- Created by: Boaz Frankel
- Written by: Boaz Frankel, Todd Lewis
- Directed by: Todd Lewis
- Starring: Boaz Frankel, Caroline Avery Granger, Paul Gude, Peter McKay
- Country of origin: United States
- No. of seasons: 1
- No. of episodes: 10

Production
- Executive producers: Marshall Nord, Becky Henderson
- Producer: Todd Lewis
- Cinematography: David Temple
- Editors: Cliff McGinnis, Todd Lewis
- Running time: 30 minutes

Original release
- Network: Halogen TV
- Release: April 22 – June 24, 2011

= The Un-Road Trip =

The Un-Road Trip is an American reality television series featuring Boaz Frankel, a Portland, Oregon resident, as he travels 12,000 miles across North America using 101 non-gas powered modes of transportation. Most of the show was filmed over a ten-week period beginning in April 2009. It was first aired as a weekly series on Halogen TV, beginning on April 22, 2011.

==Production==
The basis for the series was a two-month trip Boaz Frankel took in spring 2009. While involved in other projects, Frankel kept in touch "with executives or producers" at cable networks including the Discovery Channel, hoping to turn the video footage from the trip into a series; executives at the latter "wouldn’t quite commit, but were ...eager to keep in touch."
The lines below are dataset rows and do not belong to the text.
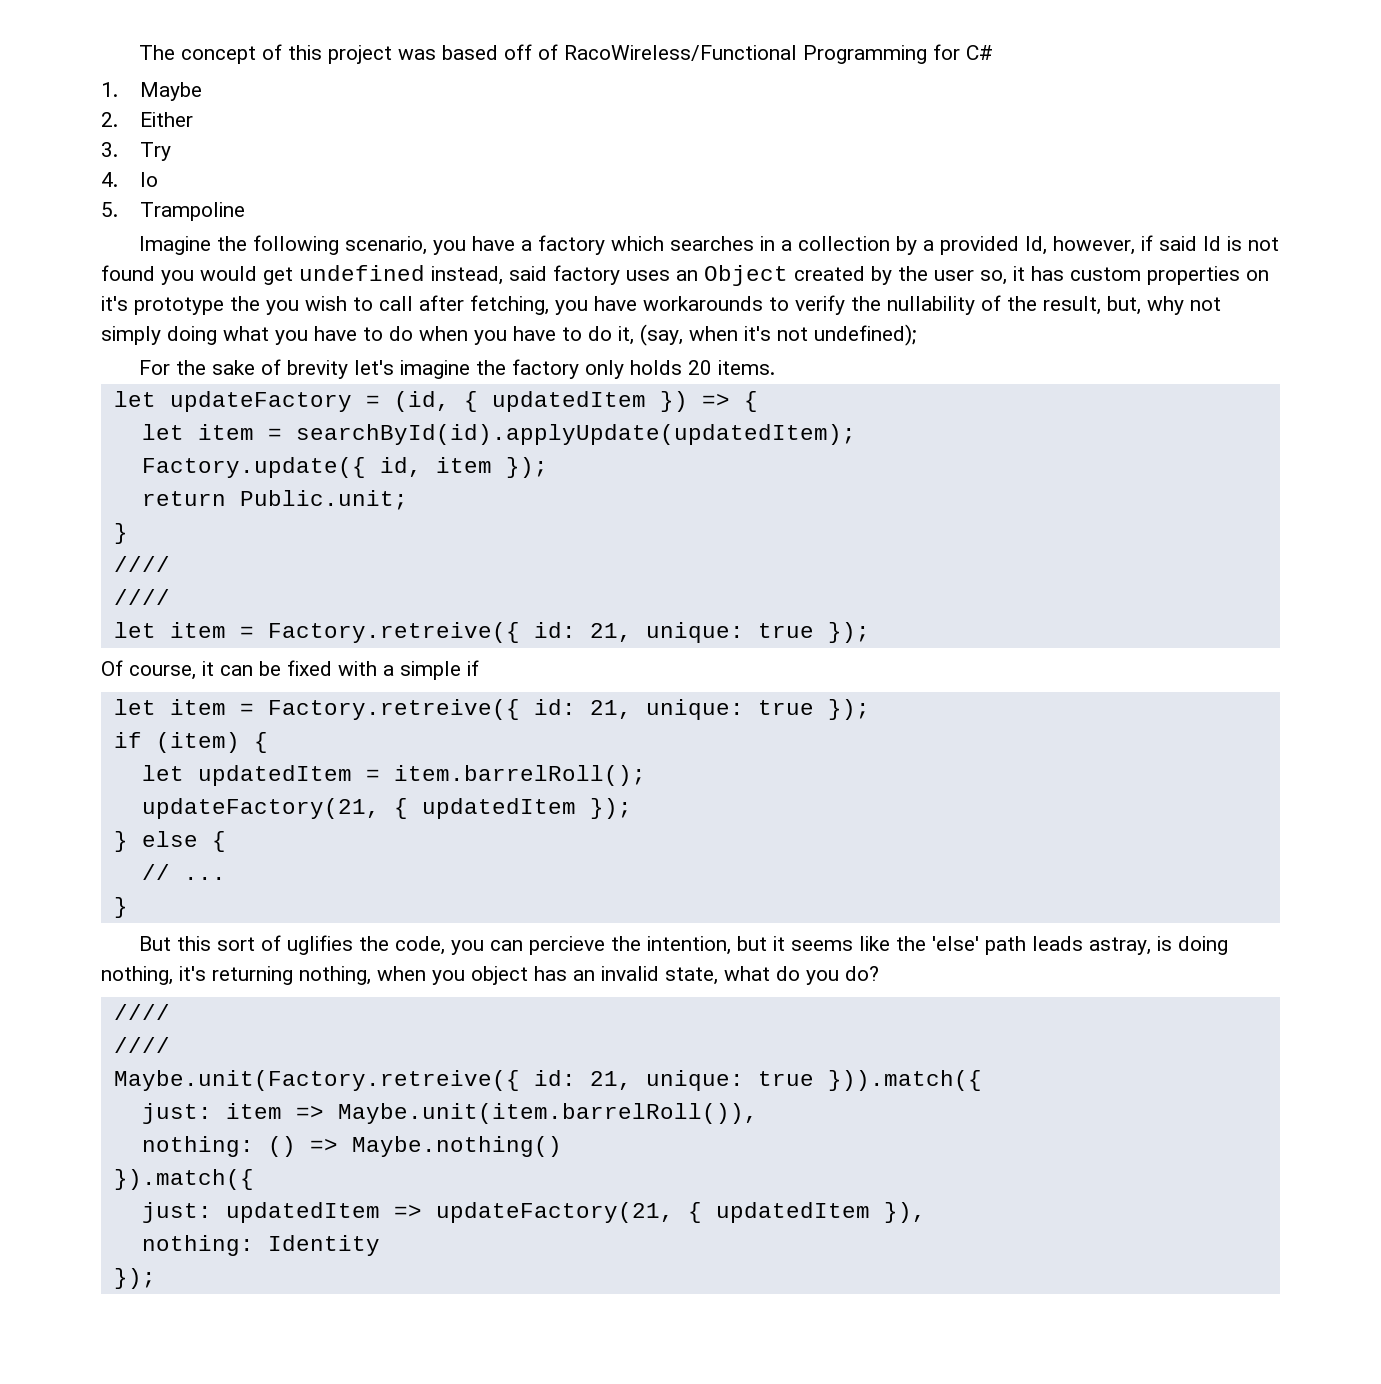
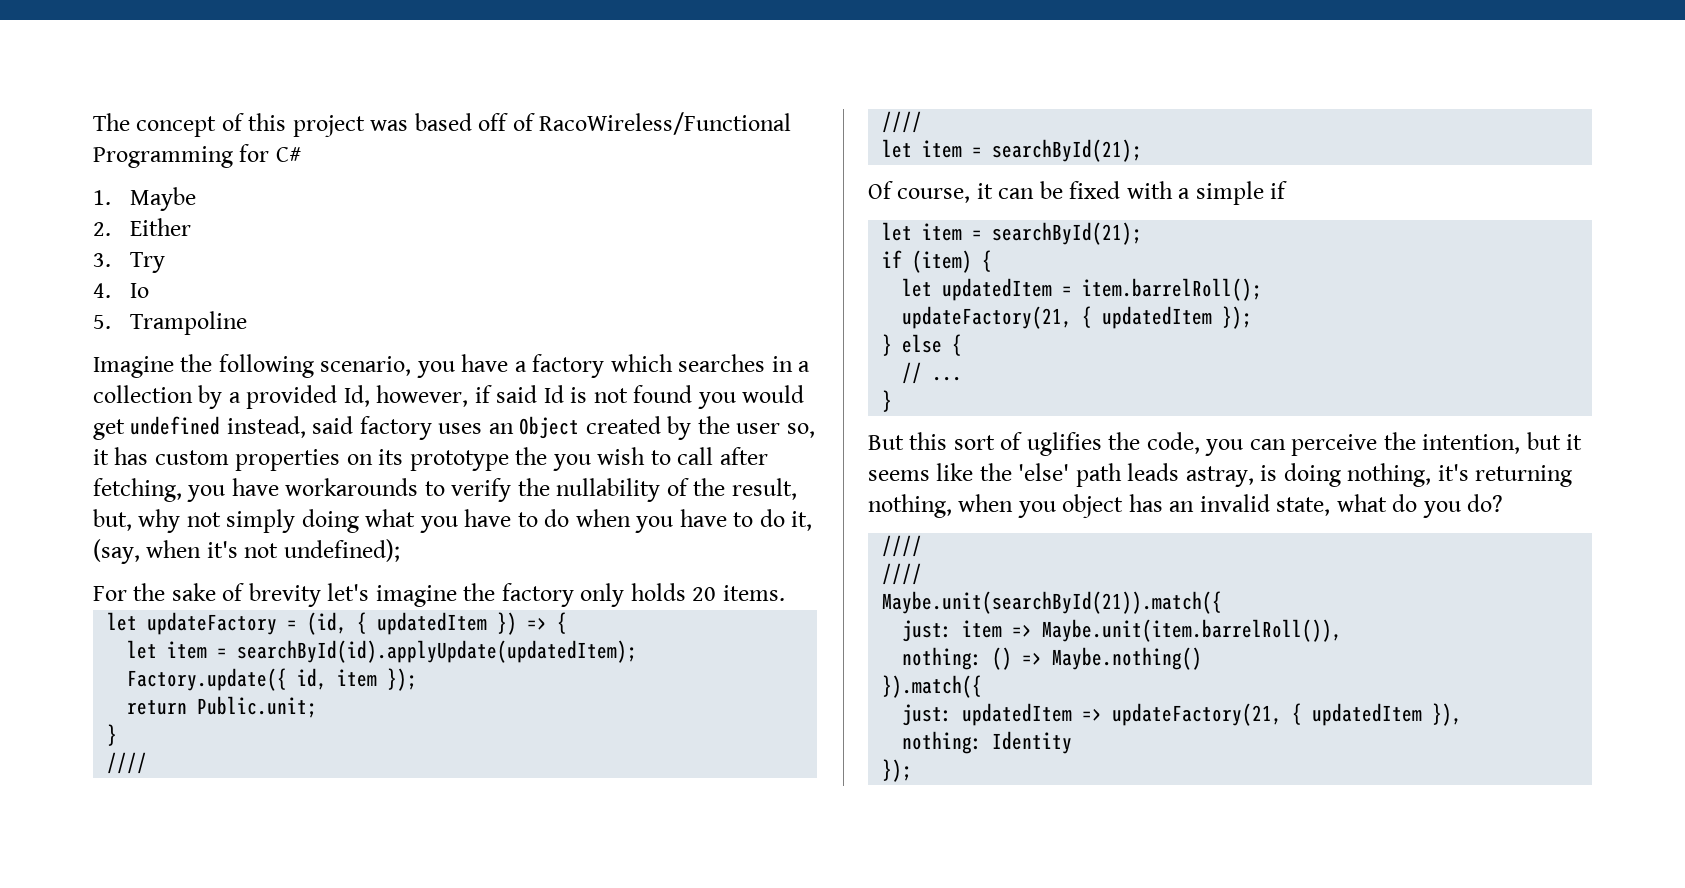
[101,296,128,311] it's -> [378,449,404,465] its
[267,622,870,643] Factory.retreive({ id: 21, unique: true }); -> [992,139,1143,162] searchById(21);
[267,699,870,720] Factory.retreive({ id: 21, unique: true }); -> [992,222,1143,245] searchById(21);
[528,936,605,955] percieve -> [1291,434,1378,456] perceive
[113,1070,982,1091] Maybe.unit(Factory.retreive({ id: 21, unique: true })).match({ -> [882,591,1223,614] Maybe.unit(searchById(21)).match({

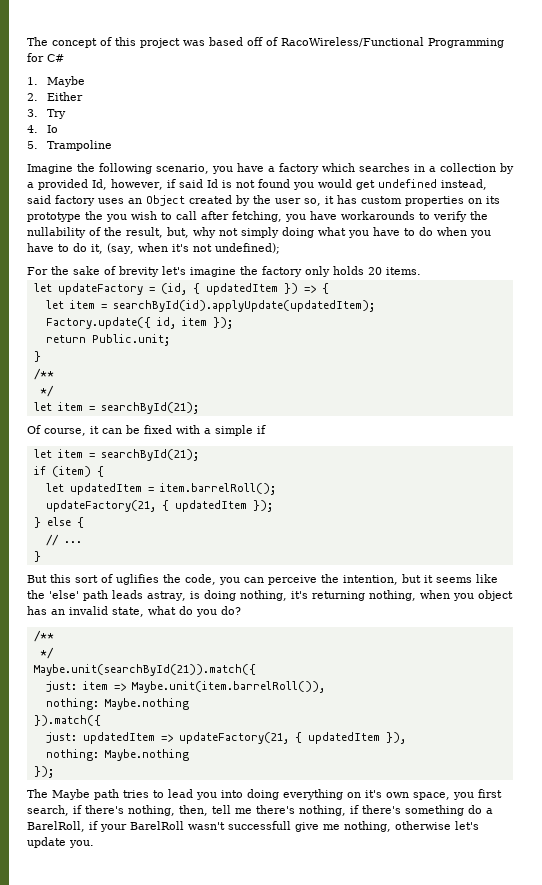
[107,752,148,774] [882,111,923,133] //// // //// -> [33,368,54,380] [39,385,54,397] /** // */
[882,535,923,557] [882,563,923,585] //// // //// -> [33,630,54,642] [39,647,54,659] /** // */
[992,647,1203,670] () => Maybe.nothing() -> [104,698,189,710] Maybe.nothing
[992,731,1073,754] [882,759,913,782] Identity // }); -> [104,749,189,761] [33,766,54,778] [27,789,502,800] [27,805,493,816] [27,821,479,832] [27,837,94,848] Maybe.nothing // }); // The Maybe path tries to lead you into doing everything on it's own space, you first search, if there's nothing, then, tell me there's nothing, if there's something do a BarelRoll, if your BarelRoll wasn't successfull give me nothing, otherwise let's update you.

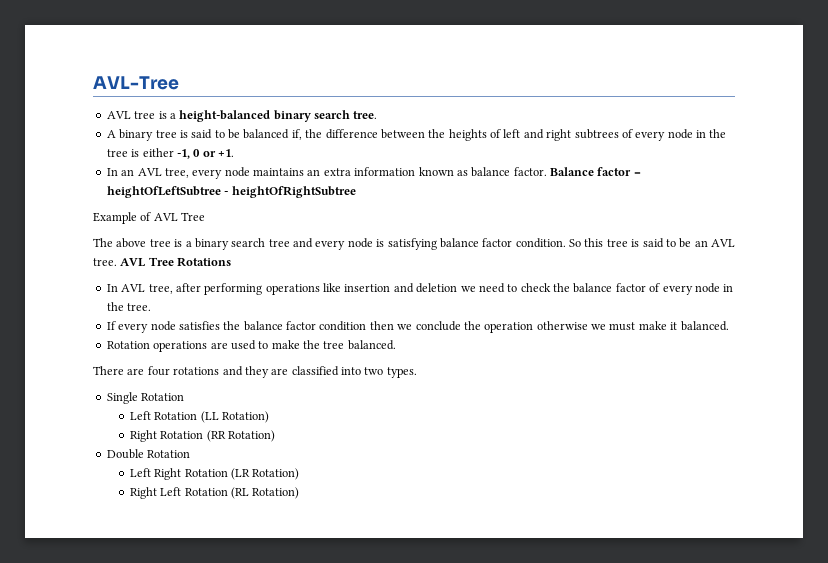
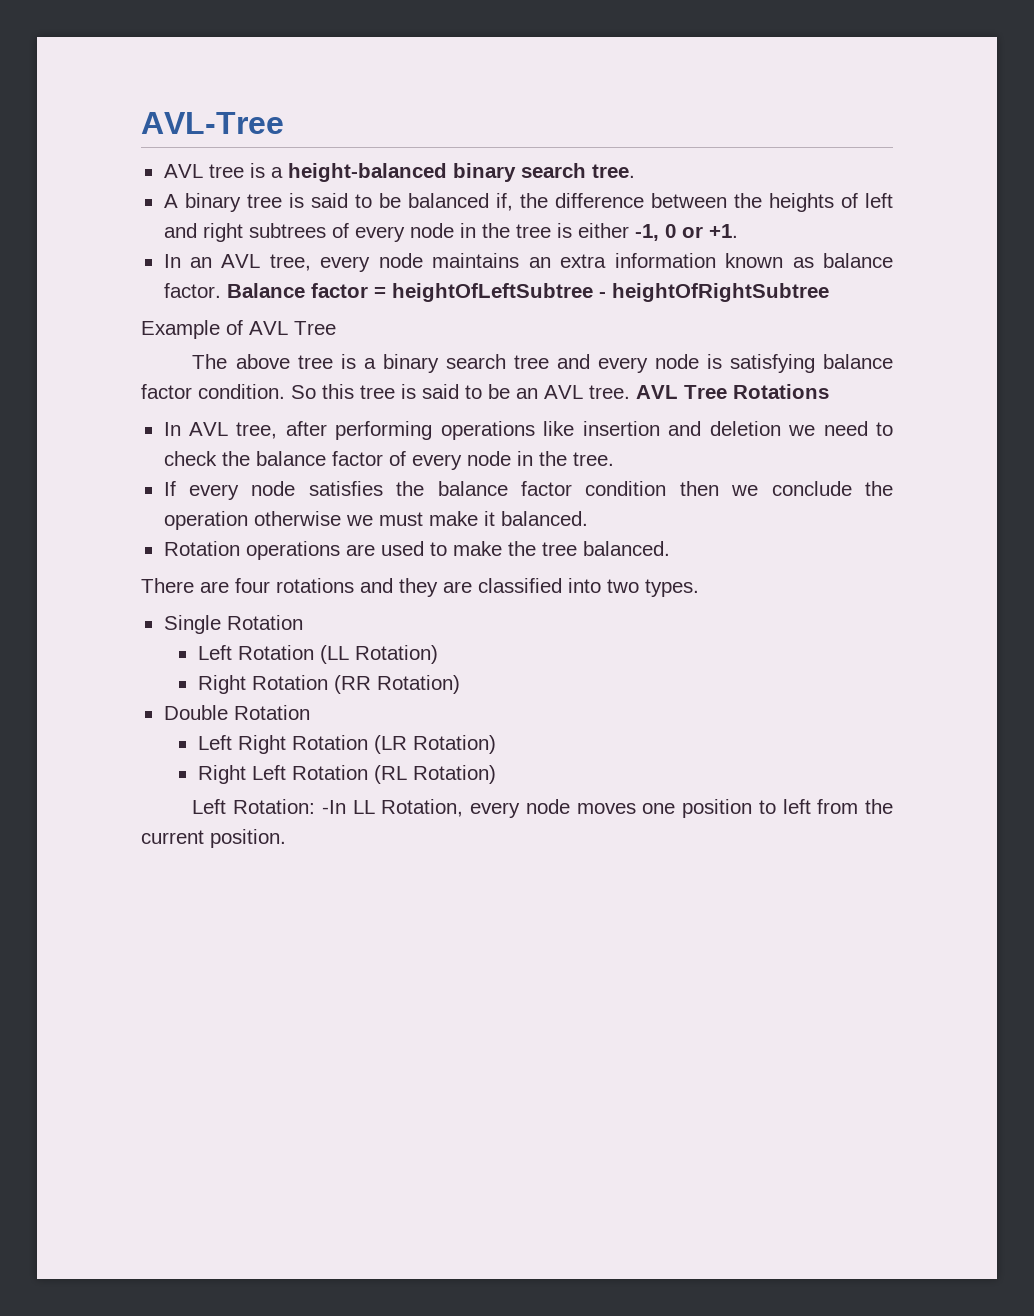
(300, 493) none -> [192,799,894,818] [141,829,286,848] // Left Rotation: -In LL Rotation, every node moves one position to left from the current position.

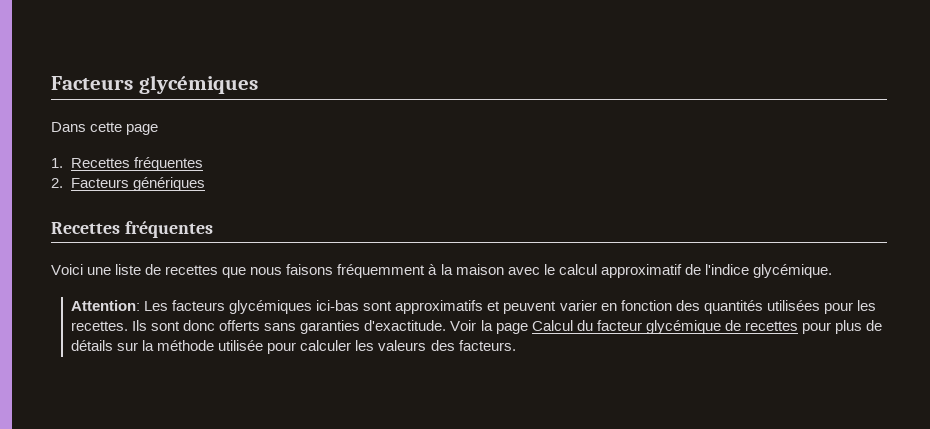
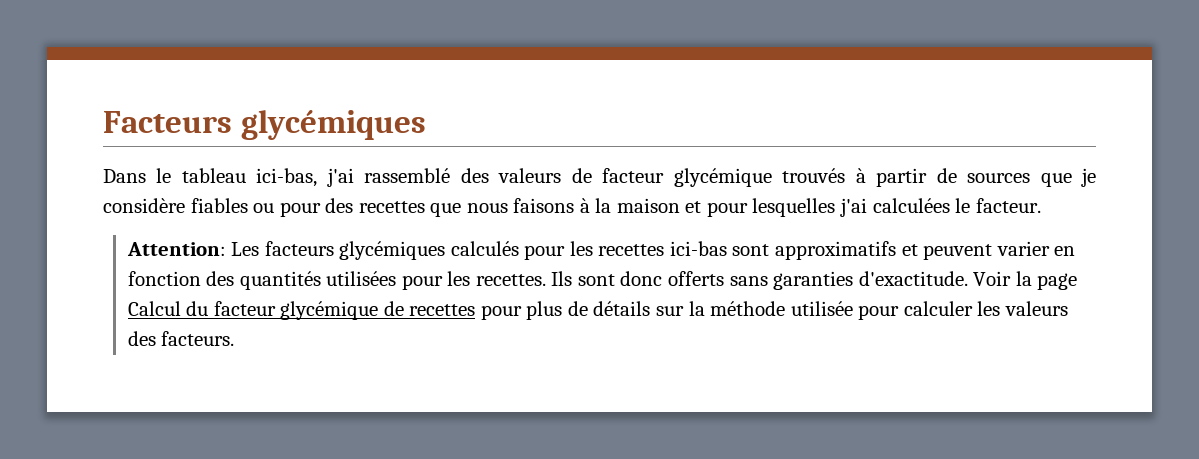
[90,122,159,135] [51,157,204,171] [51,177,206,191] [51,221,213,238] [51,264,162,275] cette page // 1. Recettes fréquentes // 2. Facteurs génériques // Recettes fréquentes // Voici une liste de -> [156,168,1097,187] [103,198,354,217] le tableau ici-bas, j'ai rassemblé des valeurs de facteur glycémique trouvés à partir de sources que je considère fiables ou pour des
[337,264,426,278] fréquemment -> (575, 205) none
[507,264,832,278] avec le calcul approximatif de l'indice glycémique. -> [685,198,1041,217] et pour lesquelles j'ai calculées le facteur.
(313, 307) none -> [450,241,665,260] calculés pour les recettes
When Frankel became aware of Halogen TV, a secular channel owned by The Inspiration Networks, he contacted them. Marshall Nord, Halogen's program director, had him flown to North Carolina to meet with staff producer Todd Lewis; as a result, Halogen licensed the video footage Frankel had made during his spring 2009 trip, and "signed him to produce, co-write and host a 10-episode series of 30-minute" episodes. In late July 2010, Frankel returned to North Carolina where intro segments he wrote for the series were recorded; the segments were set in a "rustic wood cabin that once served as a general store in Jim and Tammy Bakker's Heritage USA amusement park" and featured Frankel, two of his friends and an actress playing a third friend, ...pretending to listen to Frankel as he describes slides he has taken on the real trip depicted in the video footage he licensed to them. Their "(often-sarcastic) responses lead into actual video vignettes, which then form the core of the series."

==List of episodes==
The following is a list of episodes:

| No. | Title | Original release date |
| 1 | "Onward from Oregon" | April 22, 2011 |
Boaz begins a car-free cross-country journey on a motorized cooler, traveling through Lodi on an agricultural helicopter and sailing around Santa Barbara on a catamaran.
| 2 | "From Cali to Camels" | April 29, 2011 |
Boaz, in Los Angeles, hops on the Kangoo Jumps craze and rides a camel in Albuquerque.
| 3 | "Cruisin' to the Capitol" | May 8, 2011 |
Boaz is in Chicago with a walking rickshaw and a wine bike, then in Washington D.C. for a ride on a secret subway.
| 4 | "Caloosahatchee or Bust!" | May 13, 2011 |
In Florida, Boaz avoids alligators on Lake Okeechobee and kayaks the Caloosahatchee River.
| 5 | "Escape from Punta Gorda" | May 20, 2011 |
Boaz escapes on a Harley, with brief rides in a shopping cart and a unicycle.
| 6 | "Bike the Big Apple" | May 27, 2011 |
Boaz is in New York City on a cargo bike, sees the future at Massachusetts Institute of Technology and the past in a 1920s barnstormer.
| 7 | "Boaz’s Bike Bonanza" | June 3, 2011 |
In New England, Boaz travels 30 miles on a Segway PT, rides a bike through the New Hampshire hills, and gets airborne on a paraglider.
| 8 | "Canada on Couch Bike" | June 10, 2011 |
Boaz covering many kilometers on Couch Bike, then returned stateside for a rollercoaster ride at the Mall of America.
| 9 | "Westward Bound" | June 17, 2011 |
Boaz heads west, through Minneapolis on a Pedal Pub, Idaho on a seaplane and hitchhiking in Seattle.
| 10 | "The End of The Un-Road Trip?" | June 24, 2011 |
Following a wipeout in Seattle, a jug band jam on a seven-man bike, Boaz ends his journey back in Portland on a Velomobile.